TLDR: Vivek Raghavan, co-founder of Sarvam AI, has strongly advocated for India to develop its own sovereign AI ecosystem. He emphasizes that this initiative is crucial for national control, resilience, and global relevance in the rapidly evolving landscape of artificial intelligence, particularly Generative AI. This move aims to secure strategic autonomy by building foundational AI capabilities tailored to India’s unique requirements, leveraging its success in digital public goods like Aadhaar and UPI.
Vivek Raghavan, a prominent technologist and co-founder of Sarvam AI, has underscored the critical necessity for India to establish its own sovereign Artificial Intelligence (AI) ecosystem. Speaking on August 14, 2025, Raghavan articulated that the drive for a sovereign AI is not about isolation but rather about ensuring control, fostering resilience, and maintaining global relevance in the face of a transformative technological shift .
Raghavan highlighted Generative AI (GenAI) as a pivotal inflection point, poised to reshape economies and societies on a fundamental level, marking it as the most significant wave of technological change in decades. He stressed that this nascent technology has the potential to permeate every aspect of life, from individual choices to national governance. Given India’s robust economic momentum, demographic strength, and geopolitical standing, it cannot afford to remain on the sidelines. Instead, it must actively participate in shaping the technology and the global narrative surrounding its use, impact, and governance .
According to Raghavan, the development of a sovereign AI ecosystem in India is a strategic imperative. Its purpose is not to decouple from the global technological landscape but to secure strategic autonomy by cultivating foundational AI capabilities that specifically address the country’s diverse needs. Foundational AI models are rapidly becoming the underlying infrastructure for various sectors, including education, governance, finance, and science. For a nation of India’s scale, with its vast linguistic diversity and strategic importance, it is crucial to build these core systems domestically rather than merely adopting external ones .

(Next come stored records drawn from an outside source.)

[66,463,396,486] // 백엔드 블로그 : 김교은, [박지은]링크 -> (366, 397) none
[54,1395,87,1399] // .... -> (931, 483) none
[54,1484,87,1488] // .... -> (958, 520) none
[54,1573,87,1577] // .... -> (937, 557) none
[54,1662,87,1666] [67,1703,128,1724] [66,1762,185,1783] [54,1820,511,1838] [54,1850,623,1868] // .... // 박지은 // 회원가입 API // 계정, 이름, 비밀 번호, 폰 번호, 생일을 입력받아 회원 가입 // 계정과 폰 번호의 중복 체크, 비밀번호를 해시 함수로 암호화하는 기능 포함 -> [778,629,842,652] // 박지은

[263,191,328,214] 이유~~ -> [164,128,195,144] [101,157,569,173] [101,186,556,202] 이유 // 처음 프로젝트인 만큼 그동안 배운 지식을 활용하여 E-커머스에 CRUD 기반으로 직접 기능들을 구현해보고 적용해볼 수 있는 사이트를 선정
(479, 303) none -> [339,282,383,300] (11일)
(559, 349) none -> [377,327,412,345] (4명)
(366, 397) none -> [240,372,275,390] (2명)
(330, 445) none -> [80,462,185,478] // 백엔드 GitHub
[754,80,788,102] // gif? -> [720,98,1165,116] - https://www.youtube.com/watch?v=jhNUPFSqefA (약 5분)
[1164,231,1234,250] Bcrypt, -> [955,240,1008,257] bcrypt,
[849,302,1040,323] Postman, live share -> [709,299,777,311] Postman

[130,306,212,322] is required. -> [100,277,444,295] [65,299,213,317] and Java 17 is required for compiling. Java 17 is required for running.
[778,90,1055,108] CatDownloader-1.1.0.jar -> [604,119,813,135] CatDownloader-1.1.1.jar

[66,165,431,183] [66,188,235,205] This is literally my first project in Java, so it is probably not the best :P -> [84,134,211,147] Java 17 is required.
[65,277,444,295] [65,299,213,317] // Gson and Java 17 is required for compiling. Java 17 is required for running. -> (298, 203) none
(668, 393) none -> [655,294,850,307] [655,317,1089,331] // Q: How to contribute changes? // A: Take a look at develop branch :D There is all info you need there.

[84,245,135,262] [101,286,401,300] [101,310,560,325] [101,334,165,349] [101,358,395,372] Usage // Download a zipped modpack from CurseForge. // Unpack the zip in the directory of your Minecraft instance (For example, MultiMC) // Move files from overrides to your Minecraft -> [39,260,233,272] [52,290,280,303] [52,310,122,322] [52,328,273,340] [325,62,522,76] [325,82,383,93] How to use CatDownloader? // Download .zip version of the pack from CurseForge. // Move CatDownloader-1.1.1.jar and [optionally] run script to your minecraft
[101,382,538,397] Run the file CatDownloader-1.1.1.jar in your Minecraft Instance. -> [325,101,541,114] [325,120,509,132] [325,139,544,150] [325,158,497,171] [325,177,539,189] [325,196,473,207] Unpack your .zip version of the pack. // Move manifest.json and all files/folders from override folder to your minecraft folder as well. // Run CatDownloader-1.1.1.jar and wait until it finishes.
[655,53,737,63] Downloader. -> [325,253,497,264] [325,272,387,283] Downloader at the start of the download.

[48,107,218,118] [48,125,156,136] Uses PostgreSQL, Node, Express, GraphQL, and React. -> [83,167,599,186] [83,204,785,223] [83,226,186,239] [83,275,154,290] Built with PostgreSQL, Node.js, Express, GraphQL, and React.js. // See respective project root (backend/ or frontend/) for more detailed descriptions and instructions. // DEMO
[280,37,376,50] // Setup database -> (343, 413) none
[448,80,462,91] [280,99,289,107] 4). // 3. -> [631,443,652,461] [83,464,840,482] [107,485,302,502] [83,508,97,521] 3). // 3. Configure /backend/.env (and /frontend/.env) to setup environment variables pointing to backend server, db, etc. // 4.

India’s readiness for such an endeavor is bolstered by its proven success in creating digital public goods like Aadhaar and UPI, which have achieved unparalleled scale, trust, and reach across a billion people. This track record provides a blueprint for how India can effectively scale AI systems nationwide . Raghavan further elaborated on the concept of sovereign AI, stating, “We have always wanted to think of the concept of sovereign AI… how do you control your own data, your own models and your own compute?”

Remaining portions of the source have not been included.